Exercise details – List every line below containing "versions".

::::::::::

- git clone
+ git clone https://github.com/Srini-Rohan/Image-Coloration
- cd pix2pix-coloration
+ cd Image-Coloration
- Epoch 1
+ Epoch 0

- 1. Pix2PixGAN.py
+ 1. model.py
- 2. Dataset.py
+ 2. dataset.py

::::::::::

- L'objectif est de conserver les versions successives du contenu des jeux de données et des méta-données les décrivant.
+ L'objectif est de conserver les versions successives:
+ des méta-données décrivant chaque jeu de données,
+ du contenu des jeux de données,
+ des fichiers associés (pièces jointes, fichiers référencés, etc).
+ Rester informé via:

::::::::::

Your response –
- L'objectif est de conserver les versions successives du contenu des jeux de données et des méta-données les décrivant.
+ L'objectif est de conserver les versions successives:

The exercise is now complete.